Los humanos –para decirlo brutalmente– no nos relacionamos con el mundo de un modo inmediato sino, por el contrario, valiéndonos de diversas mediaciones, entre las cuales el lenguaje realiza la tarea más productiva y eficaz. Este vínculo lenguaje-mundo supone una simbiosis tan fascinante que algunos filósofos han llegado a con-fundir el uno con el otro, o a postular el carácter semiótico de lo real; mientas que otros cuestionaban la pretendida función medial-instrumental del lenguaje para enarbolarlo como nombre, revelación, destello de lo viviente en el alma humana. De todos modos, en cualesquiera de estas apreciaciones se ponderaba la escucha, los anclajes, las afinidades, los acuerdos que hacen posible la vida con los otros; y aquí, poco importa si se trata de una esencia espiritual que se comunica en la lengua o de una convención social. En las antípodas de estas fugaces detenciones, una semiosis infinita sin amarres ni interpretantes finales, sin la necesidad de hacer justicia con la alteridad y ajena a los pactos societales de convivencia, habilitaría un sinfín de interpretaciones y consagraría la ruptura definitiva entre los signos y sus referentes, el divorcio irreparable entre las palabras y las cosas.

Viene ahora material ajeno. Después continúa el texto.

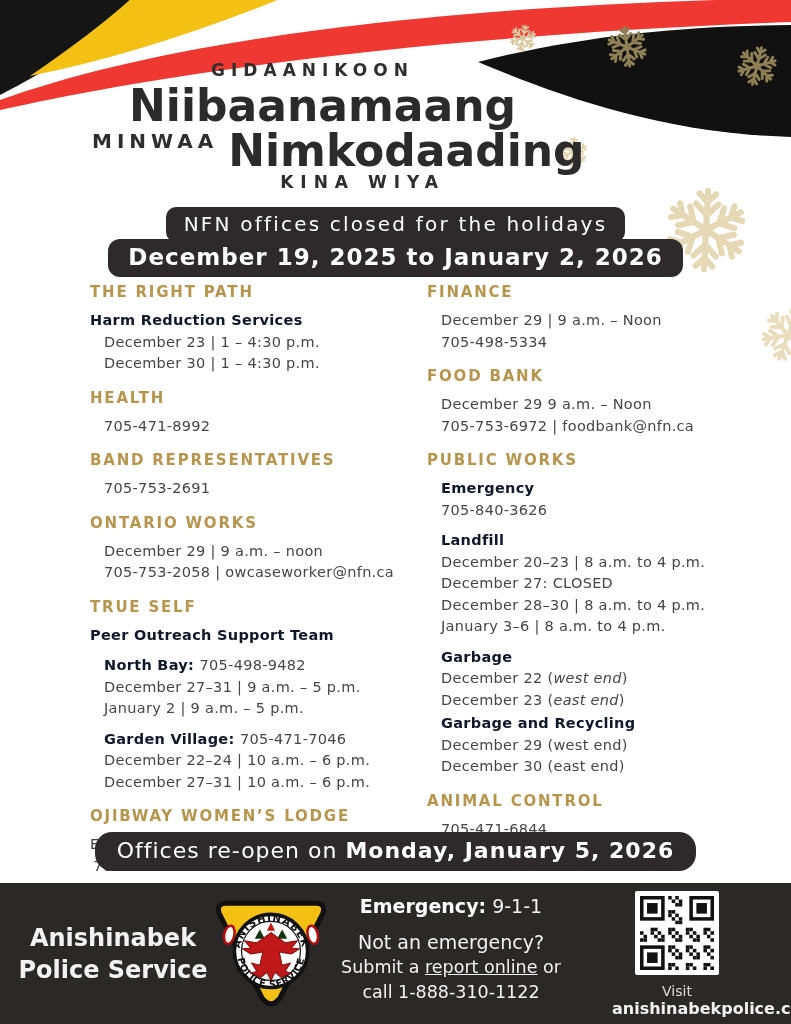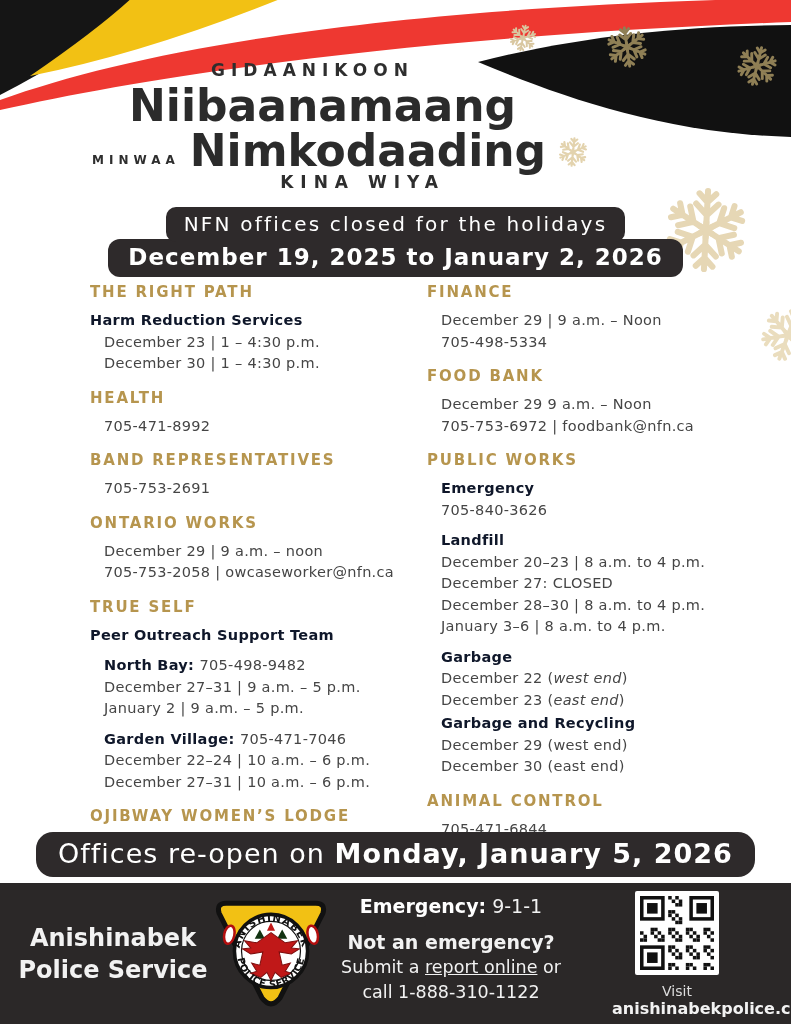"MINWAA" .h-minwaa { font-size: 12px -> 20px; margin: 0 10px 10px 0 -> 0 10px 24px 0 }
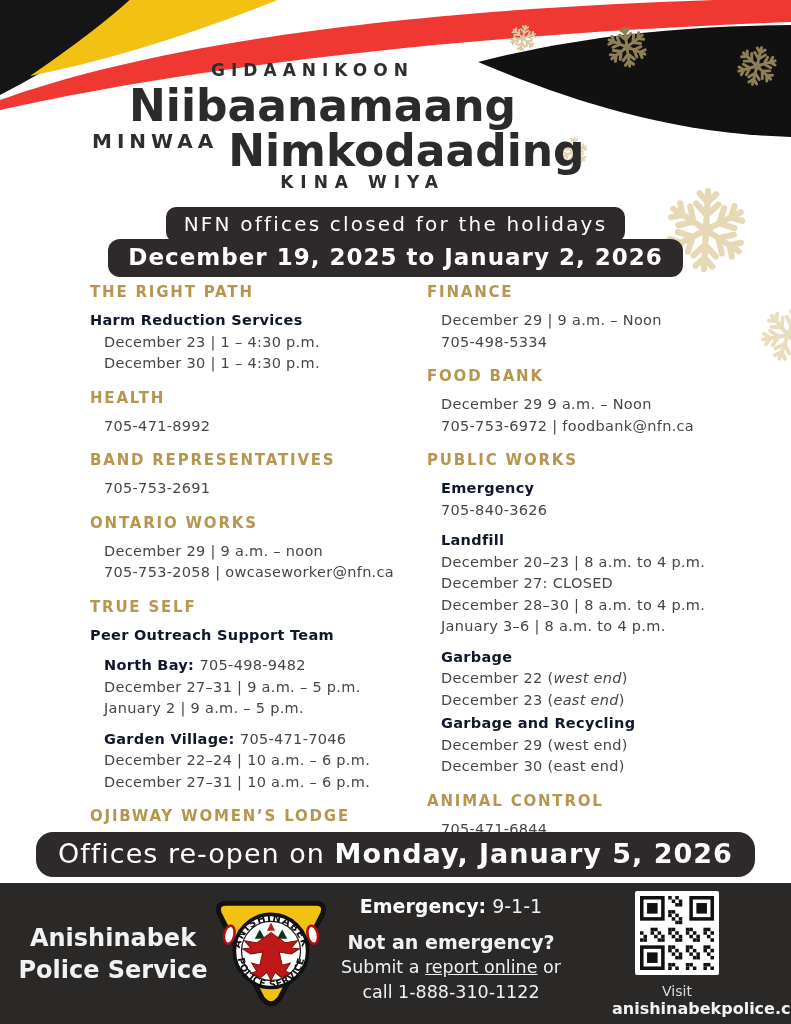"Offices re-open on Monday, January" #reopen .pill { font-size: 27px -> 22px }
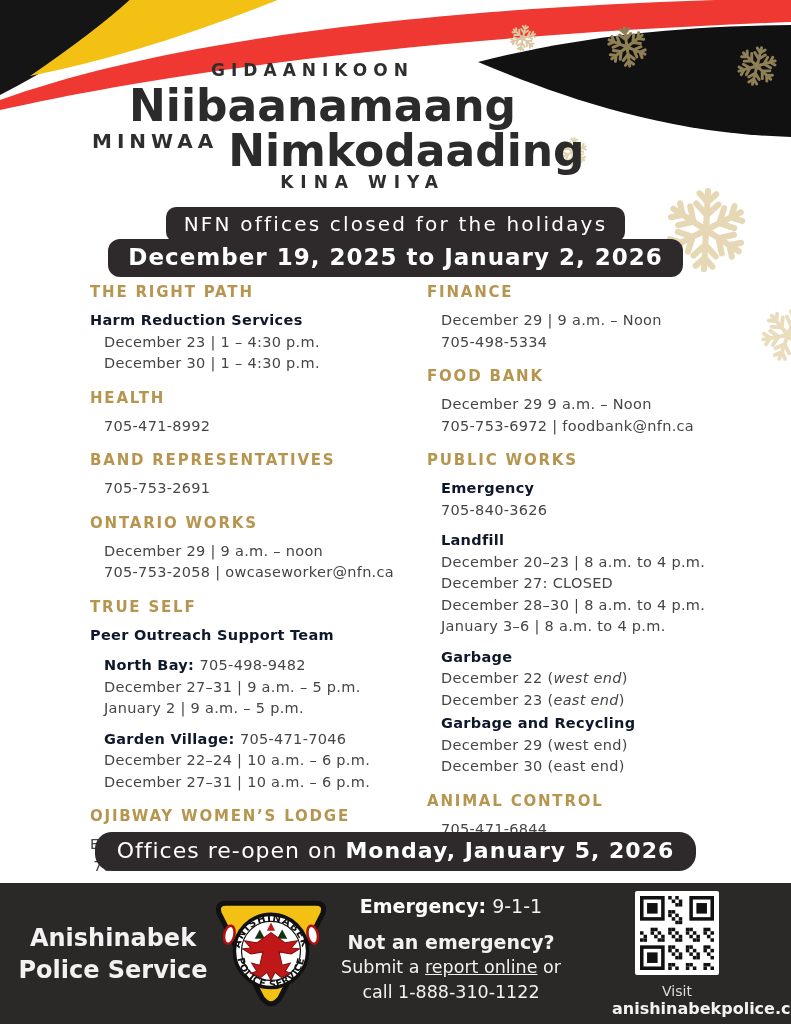"Not an emergency?" .f-noem { font-weight: bold -> normal }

He aquí lo que ha llevado al notable pensador italiano Franco Bifo Berardi a designar este tiempo como capitalismo semiótico.
Si a partir de un acontecimiento, discurso, manifestación o dato, cualquier cosa puede ser dicha (e incluso repetida hasta el hartazgo) sin que a dicho desvarío le corresponda sanción social alguna, el valor de verdad de eso que se dice trasciende la referencialidad, el cotejo, la constatación empírica. Este nuevo régimen de veridicción (para decirlo con Foucault) solo se legitima en el bombardeo mediático, la repetición exasperante de una fórmula, la réplica delirante de frases insustanciales que circulan y se reproducen en burbujas cognitivas. Así, la definición sobre lo verdadero ya no se limita a una disputa de poder entre hábiles contendientes (el nietzscheano choque de espadas), sino que descansa en la violenta imposición de un extravío, en la incondicional defensa mediática del disparate. Claro que la contracara de este escenario sombrío es el deseo de no saber, el culto cobarde y perezoso de la ignorancia, un desinterés atizado por el odio hacia toda manifestación popular. Así, para volver a nuestro ejemplo, no solo no sabemos quién contrajo la deuda impagable que nos condiciona y atormenta, sino que, además, no queremos saberlo. Esta decisión absurda, como toda práctica-ritual, no hace más que poner de manifiesto el entramado ideológico distintivo de nuestro tiempo, una argamasa que ya no abreva ni en la moderna hipocresía del ocultamiento ni en el posmoderno cinismo de la exhibición obscena, sino en la siniestra negación de lo obvio, en la reiteración ensordecedora de una ficción post-verdadera que se vive, se experimenta y se reafirma como lo dado, como dato indubitable. Parafraseando a Hegel: si la realidad no se adecua a la racionalidad discursiva que la nombra, peor para ella. El sutil encanto de la ideología ha llegado a un punto tal que ninguna transformación social podrá consolidarse si al mismo tiempo no logramos ponerle un punto de anclaje a una semiosis desbocada, recuperar los pactos discursivos de la convivencia democrática, reponer la palabra política, desarticular a este régimen de veridicción post-verdadero.